Problem — Copy out each line below that has the word "enżima" in it.

--- Exercise data Enclosed Below ---

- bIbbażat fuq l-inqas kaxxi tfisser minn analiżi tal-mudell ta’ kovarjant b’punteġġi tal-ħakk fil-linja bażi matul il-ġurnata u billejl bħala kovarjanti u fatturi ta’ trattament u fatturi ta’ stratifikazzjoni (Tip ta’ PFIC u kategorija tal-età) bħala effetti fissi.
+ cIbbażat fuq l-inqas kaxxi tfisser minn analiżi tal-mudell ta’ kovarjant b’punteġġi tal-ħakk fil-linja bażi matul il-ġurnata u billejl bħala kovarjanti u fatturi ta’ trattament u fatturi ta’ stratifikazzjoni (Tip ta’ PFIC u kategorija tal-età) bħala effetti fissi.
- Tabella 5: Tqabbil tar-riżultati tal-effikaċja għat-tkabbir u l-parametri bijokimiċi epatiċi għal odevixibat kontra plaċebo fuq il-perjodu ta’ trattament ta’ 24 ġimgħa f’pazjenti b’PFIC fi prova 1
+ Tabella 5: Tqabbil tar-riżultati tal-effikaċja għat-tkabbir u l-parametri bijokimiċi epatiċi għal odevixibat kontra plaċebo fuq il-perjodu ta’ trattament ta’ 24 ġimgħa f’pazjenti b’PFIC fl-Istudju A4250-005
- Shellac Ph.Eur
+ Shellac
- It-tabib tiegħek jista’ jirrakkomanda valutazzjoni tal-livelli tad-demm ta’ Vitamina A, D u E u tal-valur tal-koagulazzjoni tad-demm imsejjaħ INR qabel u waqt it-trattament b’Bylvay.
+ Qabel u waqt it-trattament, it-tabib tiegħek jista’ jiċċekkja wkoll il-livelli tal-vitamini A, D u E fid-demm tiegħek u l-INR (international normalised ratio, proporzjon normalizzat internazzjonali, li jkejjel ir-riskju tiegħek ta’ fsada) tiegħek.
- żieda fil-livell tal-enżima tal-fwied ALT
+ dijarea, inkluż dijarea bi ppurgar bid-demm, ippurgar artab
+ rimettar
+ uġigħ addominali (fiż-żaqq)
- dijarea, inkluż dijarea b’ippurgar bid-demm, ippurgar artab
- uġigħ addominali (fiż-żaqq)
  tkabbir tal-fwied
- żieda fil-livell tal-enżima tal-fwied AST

--- End of Enclosed Exercise data ---
--- Exercise data Enclosed Below ---

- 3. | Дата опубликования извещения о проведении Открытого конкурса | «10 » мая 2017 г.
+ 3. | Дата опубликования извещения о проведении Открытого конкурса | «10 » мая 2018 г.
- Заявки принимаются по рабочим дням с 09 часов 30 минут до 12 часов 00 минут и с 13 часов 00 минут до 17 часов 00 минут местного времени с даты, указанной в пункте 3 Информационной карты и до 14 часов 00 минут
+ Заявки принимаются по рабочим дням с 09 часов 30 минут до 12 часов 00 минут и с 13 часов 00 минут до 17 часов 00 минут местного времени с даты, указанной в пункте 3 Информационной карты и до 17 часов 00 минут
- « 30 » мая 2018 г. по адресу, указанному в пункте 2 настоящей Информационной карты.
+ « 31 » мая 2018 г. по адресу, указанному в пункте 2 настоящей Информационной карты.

--- End of Enclosed Exercise data ---

Answer space —
- żieda fil-livell tal-enżima tal-fwied ALT
- żieda fil-livell tal-enżima tal-fwied AST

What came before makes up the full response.